##### SUPPLIED RECORDS #####
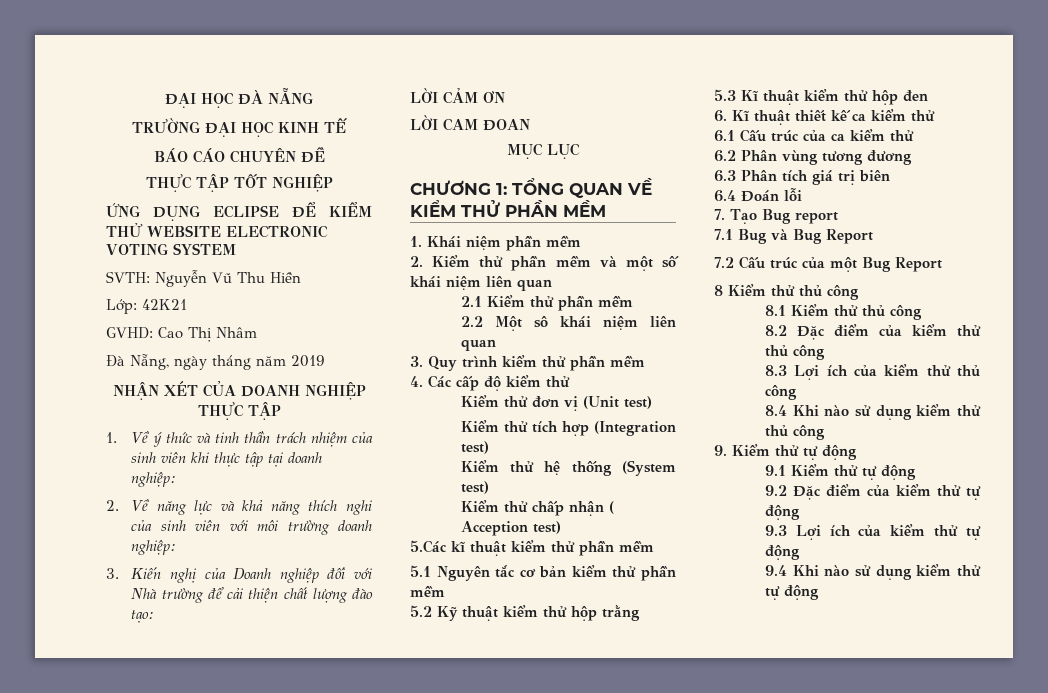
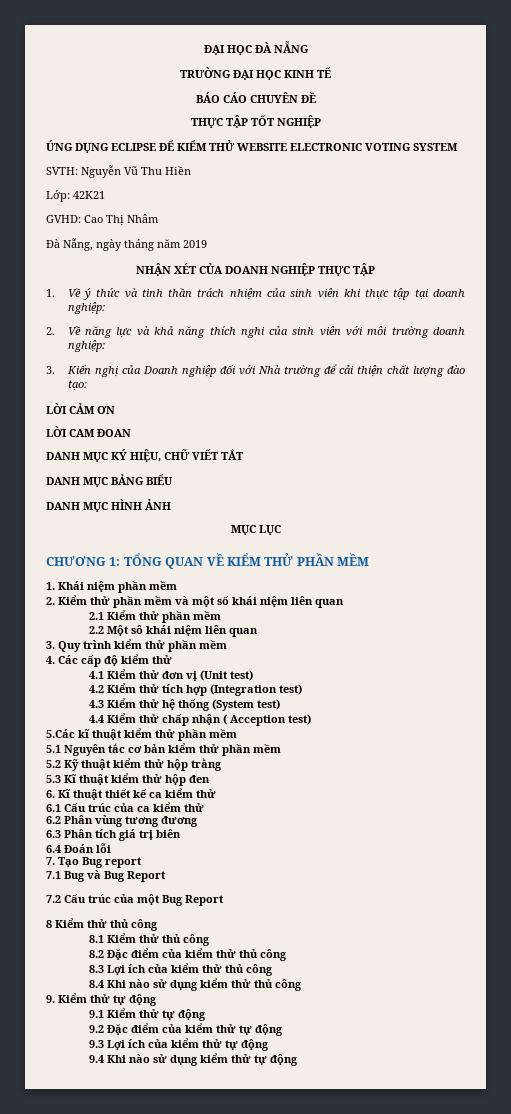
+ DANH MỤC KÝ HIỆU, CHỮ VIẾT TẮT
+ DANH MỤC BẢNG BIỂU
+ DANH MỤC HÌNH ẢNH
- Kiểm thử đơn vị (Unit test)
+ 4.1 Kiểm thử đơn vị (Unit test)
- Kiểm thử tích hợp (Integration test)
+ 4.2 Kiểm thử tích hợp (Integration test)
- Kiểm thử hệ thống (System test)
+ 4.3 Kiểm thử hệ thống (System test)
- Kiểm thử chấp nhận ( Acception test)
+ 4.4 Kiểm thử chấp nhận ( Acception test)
#####
##### SUPPLIED RECORDS #####
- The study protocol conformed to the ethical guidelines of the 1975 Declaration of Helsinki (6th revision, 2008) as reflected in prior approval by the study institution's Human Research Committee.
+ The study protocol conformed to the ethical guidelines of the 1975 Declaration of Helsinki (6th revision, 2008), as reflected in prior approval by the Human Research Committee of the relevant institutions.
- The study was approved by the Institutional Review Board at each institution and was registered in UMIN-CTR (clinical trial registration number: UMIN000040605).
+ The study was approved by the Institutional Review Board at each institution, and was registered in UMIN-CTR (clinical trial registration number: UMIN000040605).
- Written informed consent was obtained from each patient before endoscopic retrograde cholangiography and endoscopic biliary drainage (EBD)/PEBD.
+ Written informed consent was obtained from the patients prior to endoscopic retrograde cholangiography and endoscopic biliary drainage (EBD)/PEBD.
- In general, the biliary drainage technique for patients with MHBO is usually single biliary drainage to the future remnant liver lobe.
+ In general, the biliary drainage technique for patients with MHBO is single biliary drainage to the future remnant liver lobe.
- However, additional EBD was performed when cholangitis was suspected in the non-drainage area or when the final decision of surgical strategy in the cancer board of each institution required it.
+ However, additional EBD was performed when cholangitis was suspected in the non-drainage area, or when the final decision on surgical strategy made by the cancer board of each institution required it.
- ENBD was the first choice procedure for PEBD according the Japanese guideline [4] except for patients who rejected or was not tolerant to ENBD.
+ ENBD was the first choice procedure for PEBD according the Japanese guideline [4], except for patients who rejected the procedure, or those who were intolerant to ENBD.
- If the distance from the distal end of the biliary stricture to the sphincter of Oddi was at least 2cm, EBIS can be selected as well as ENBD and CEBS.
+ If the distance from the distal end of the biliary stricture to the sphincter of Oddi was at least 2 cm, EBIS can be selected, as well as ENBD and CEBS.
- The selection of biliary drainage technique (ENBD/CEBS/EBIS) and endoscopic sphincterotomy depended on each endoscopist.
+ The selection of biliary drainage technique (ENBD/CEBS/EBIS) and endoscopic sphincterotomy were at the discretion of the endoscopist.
#####
__EXERCISE DETAILS__:
Write out exactly the lines above from the line with "- Kiểm thử chấp nhận ( Acception test)" through the line with "4.4 Kiểm thử chấp nhận ( Acception test)", both of them included, and leave out all other lines.

__RESULT BELOW__:
- Kiểm thử chấp nhận ( Acception test)
+ 4.4 Kiểm thử chấp nhận ( Acception test)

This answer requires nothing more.